Rocking with RHIC 19
Pete (big-pete) writes "Scienceblog carries a copy of an article which describes some unexpected results found when Physicists started slamming gold atoms together at high speeds. The resulting temperature was tens of thousands of times hotter than the cores of the hottest stars, but the resulting stream of particles did not behave as predicted. The original article is also available from the University of Rochester's news site here."
Idiocy is grand (Score:2, Interesting)
Re:Idiocy is grand (Score:4, Interesting)
Re:Idiocy is grand (Score:4, Interesting)
Re:Idiocy is grand (Score:1)
Whew! (Score:5, Funny)
Considering that one of the predictions, if I remember correctly, was the possibility of creating a new vaccum state that would rocket out from the earth at the speed of light destroying all the universe that lay in it's path... I'm pretty relieved that the behavior was a little different than expected.
Re:Whew! (Score:2, Informative)
Probably a scare rumor started by a neighbor worried that the big atom smasher would goof up his TV reception.
Damn Skippy (Score:3, Informative)
I'm completely out of my depth, but as I understand the experiment the really vast gold atoms don't behave like billard balls. They are little pancaked discs that have this swarm of virtual particles around them, and when two of these atoms approach each other those swarms interact. That interaction sort of drags on the atoms stealing a little of their kinetic energy. But the atoms are movie so fast they out run this virtual reaction. So there's this little pocket of space that gets that extra energy, a lot of extra energy for it's volume. It ends up being heated to something like 2 trillion degrees, and we get to recreate yet another state of matter (three states my ass!).
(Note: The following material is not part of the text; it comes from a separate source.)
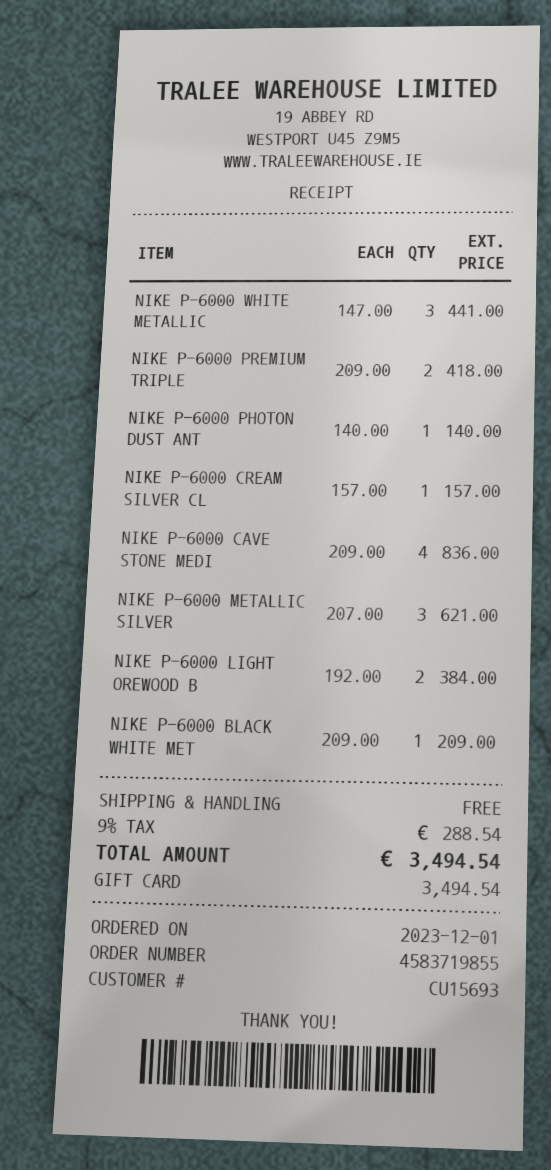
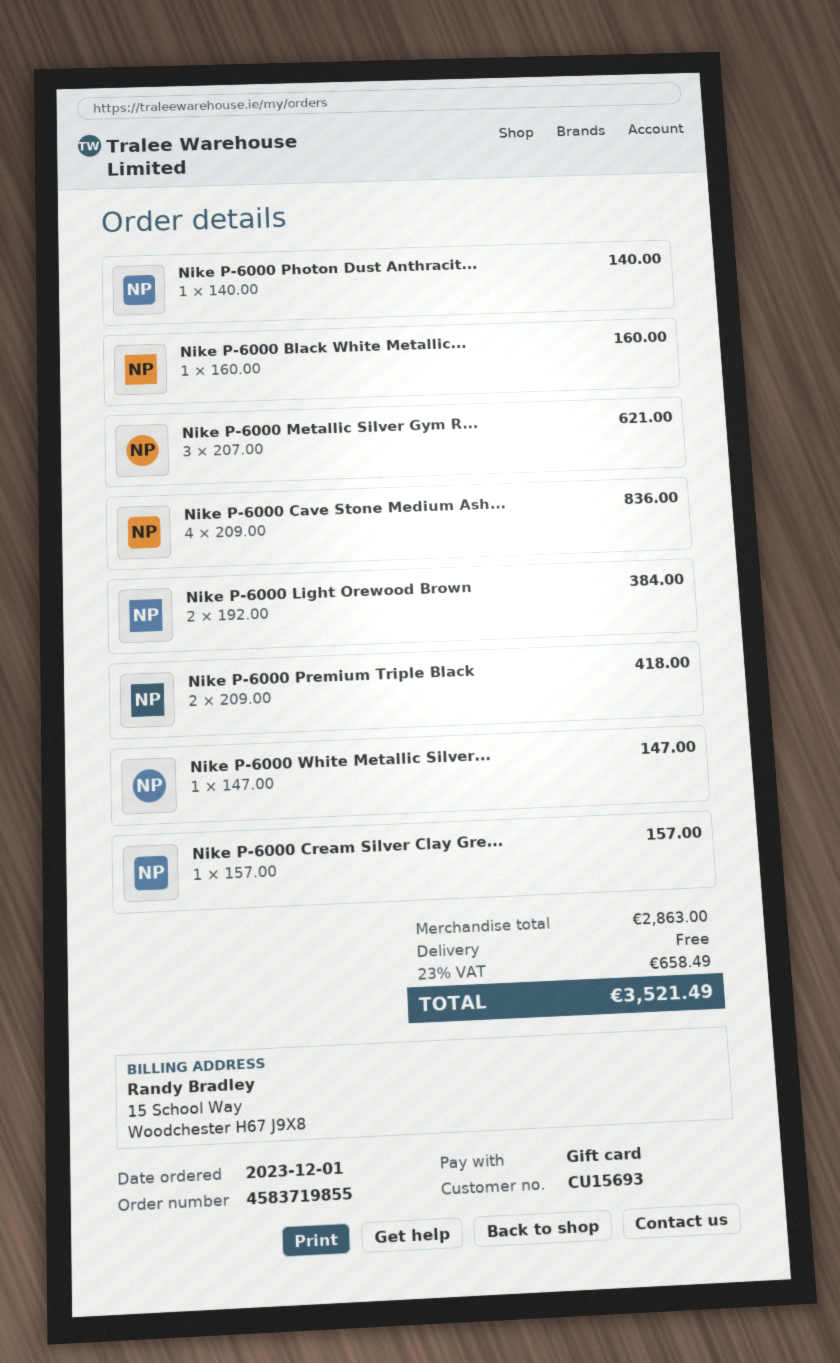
NIKE P-6000 WHITE METALLIC: 3 x 147.00 = 441.00 -> 1 x 147.00 = 147.00
NIKE P-6000 BLACK WHITE MET: 1 x 209.00 = 209.00 -> 1 x 160.00 = 160.00
tax: 9% = 288.54 -> 23% = 658.49
total: 3494.54 -> 3521.49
Not to mention getting a chance to push the universes clock back to something on the order of the first trillionth of a second, or even earlier!
That's just cool.
Re:Whew! (Score:3, Informative)
Nowadays there are protests every time a new accelerator starts up.
Re:Whew! (Score:2, Informative)
http://www.everything2.com/index.pl?node=strangele t [everything2.com]
(The link works, for some reason, Slashdot put a space in the link's description.)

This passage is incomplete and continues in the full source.